Rise in sugar prices may turn festival season bitter

Sugar prices in India have been surging relentlessly for several weeks. Exacerbated by global cues, it seems to have gone completely out of the Government’s control. The sweetness of the festival season is sure to be soured by the high prices of the sweetener. In cities such as Mumbai, the retail rate is close to Rs 40 a kg. Sugar has a strong weightage in the consumer price index. Worse, the situation is compounded by rising prices of other essential food items such as pulses, rice and edible oil.

Exploding sugar prices have turned politically sensitive with some State elections, notably Maharashtra, round the corner. The UPA Chairperson, Ms Sonia Gandhi, has written to the Food and Agriculture Minister, Mr Sharad Pawar, to take immediate steps to contain the price rise and augment supplies.

Late realisation

Unfortunately, the advisory (which can be interpreted as a directive) has come a little too late, and is akin to closing the stable after the horse has bolted.

Primarily, the Government dragged its feet for too long in first recognising the existence of the problem of shortage and need to augment supplies. After the problem snowballed in terms of escalating prices, the way it was handled left much to be desired. Clearly, there are different dimensions to the issue. The growers’ angle, the consumers’ angle (within which there are two segments – household and institutional consumers), the mills’ angle and the international market angle. The overarching need is to protect consumer interest during 2009-10 and advance growers’ interest during 2010-11.

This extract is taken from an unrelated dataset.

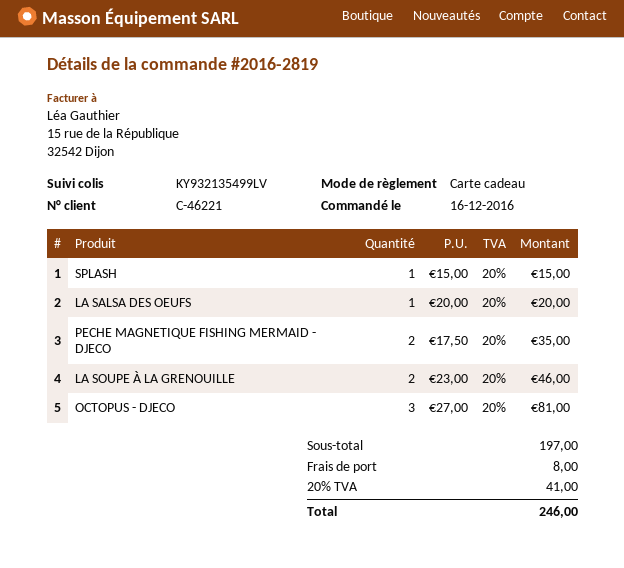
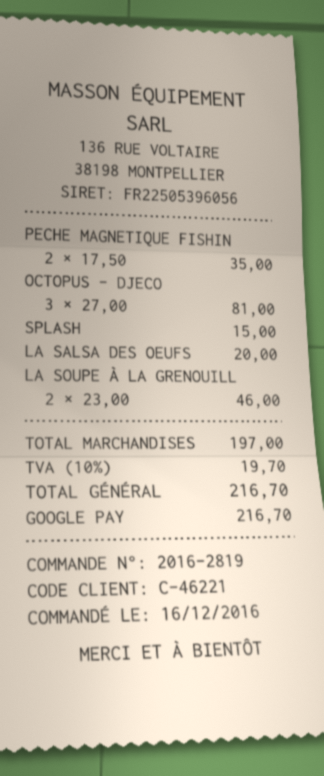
payment method: gift card -> Google Pay
shipping: 8.00 -> none
tax: 20% = 41.00 -> 10% = 19.70
total: 246.00 -> 216.70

The problem associated with emerging sugar shortage during 2008-09 was evident as early as July 2008. On July 26, 2008, Business Line warned of an imminent rise in sugar prices, among others, in the second half of the year because of lower acreage and lower cane output. Yet, exports continued merrily for many more months, that too with incentives.

Expand acreage

Planning for 2009-10 ought to have started by September 2008; but that was not to be. We are now paying a price for inaction or slow action for over a year now. The situation is unlikely to change until end-2010 when next year’s cane harvest begins. For 2010-11, we have to start working on area expansion now. Cane has to regain about 10 lakh hectares of area it lost to other crops. The only way to ensure that it does is to incentivise cane cultivation.

The political fallout of high food inflation is perceived to be a negative one for the present government unless dramatic initiatives are taken to contain prices. But the degrees of freedom available to policymakers are limited. The policy response to sugar shortage and rising prices has been tardy. Coordination among the various arms of the government – Ministries of Agriculture, Commerce, Finance and Food – has been ineffective.

Prices at 28-year high

Taking a cue from India’s plight, world sugar prices have touched multi-decade highs. Speculators in international commodity exchanges have made windfall profits because of India’s muddled response to the sugar crisis. In the international market, sugar prices are consolidating around the new higher trading range which is about 22 cents a pound, a 28-year high.

The evolving situation in India, the world’s largest sugar consumer, remains the focal point of the global price rally. Low output for second year in a row, low inventory and steady consumption have triggered a massive price rally, exacerbated by flow of speculative capital.

Over the next four weeks, world prices have the potential to rise to about 27 cents a pound which means a possible rise of about 20 per cent. Such a further price escalation if realized will have a direct bearing on Indian sugar prices because of growing import dependence.

At home, neither the cane grower, nor the consumer or the mill is happy about the state of affairs. It is a sad commentary on the poverty of leadership and lack of decisive and timely action by the government.

Let market decide

There is one school of thought within the industry that believes that if the government does not interfere, things will sort themselves out. While one may like to go with the belief, for the government itself it is rather risky to let the market decide. Things could potentially go awfully wrong. As yet, the industry does not enjoy the full or unqualified confidence of policymakers.

In the last five years, the government failed to effect de-control of the industry even though conditions were supportive of such an initiative; but 2009-10 is surely not the year to take chances.